Exercise directions ▸
Go through the entries and copy every line that has the string "position" in it.

══ Material for this task

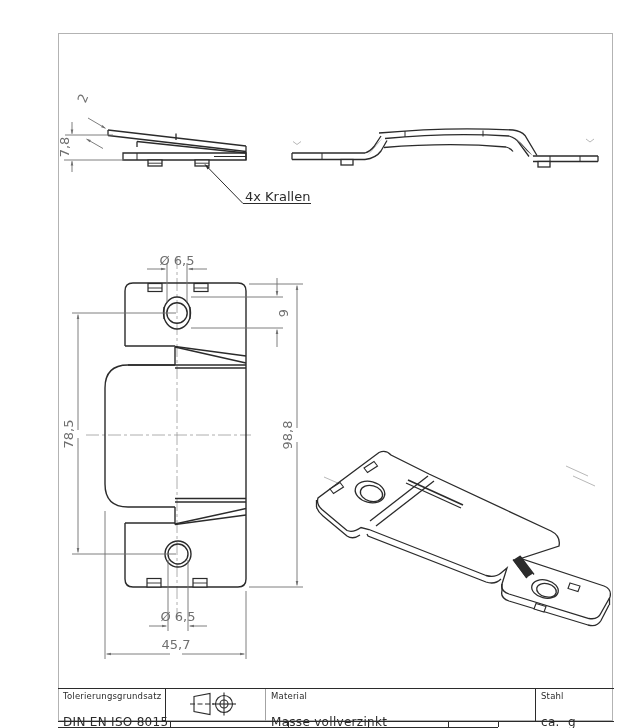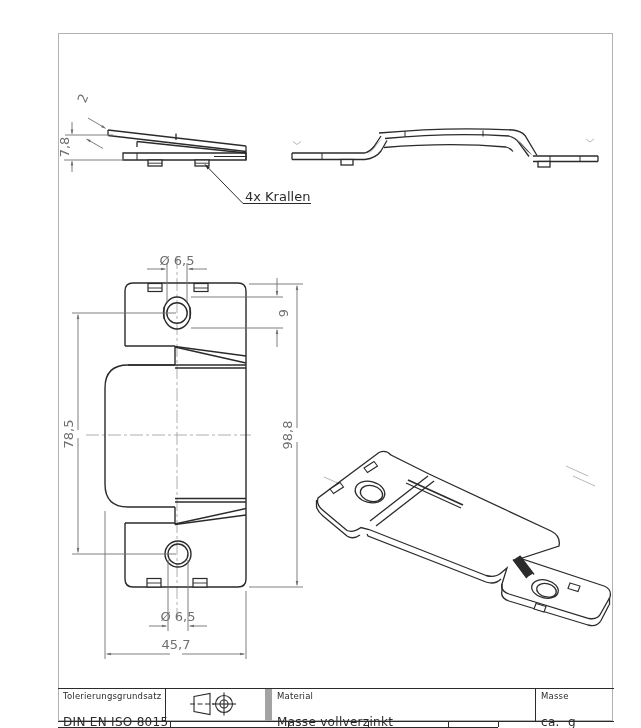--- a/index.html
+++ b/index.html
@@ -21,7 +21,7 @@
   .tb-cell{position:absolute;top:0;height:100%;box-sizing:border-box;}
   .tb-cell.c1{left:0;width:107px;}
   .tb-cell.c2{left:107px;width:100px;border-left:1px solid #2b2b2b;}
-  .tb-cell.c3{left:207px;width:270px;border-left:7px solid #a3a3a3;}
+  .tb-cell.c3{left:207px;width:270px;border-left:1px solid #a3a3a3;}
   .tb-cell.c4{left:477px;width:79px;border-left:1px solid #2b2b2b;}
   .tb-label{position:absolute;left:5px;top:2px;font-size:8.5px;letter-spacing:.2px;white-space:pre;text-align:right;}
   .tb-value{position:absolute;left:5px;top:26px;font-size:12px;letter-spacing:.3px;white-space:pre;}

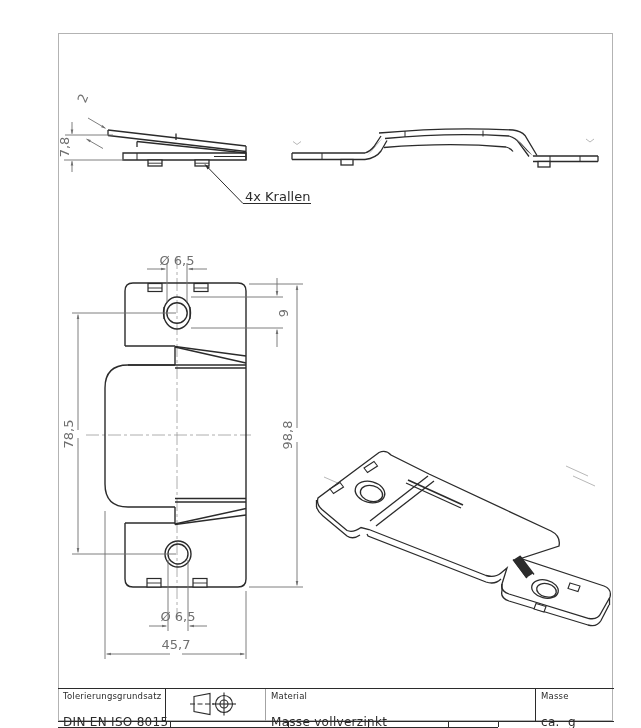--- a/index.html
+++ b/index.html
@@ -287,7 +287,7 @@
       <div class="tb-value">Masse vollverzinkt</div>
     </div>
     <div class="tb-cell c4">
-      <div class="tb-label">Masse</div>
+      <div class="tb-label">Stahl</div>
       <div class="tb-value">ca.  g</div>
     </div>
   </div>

════

Answer ▸
   .tb-cell{position:absolute;top:0;height:100%;box-sizing:border-box;}
   .tb-label{position:absolute;left:5px;top:2px;font-size:8.5px;letter-spacing:.2px;white-space:pre;text-align:right;}
   .tb-value{position:absolute;left:5px;top:26px;font-size:12px;letter-spacing:.3px;white-space:pre;}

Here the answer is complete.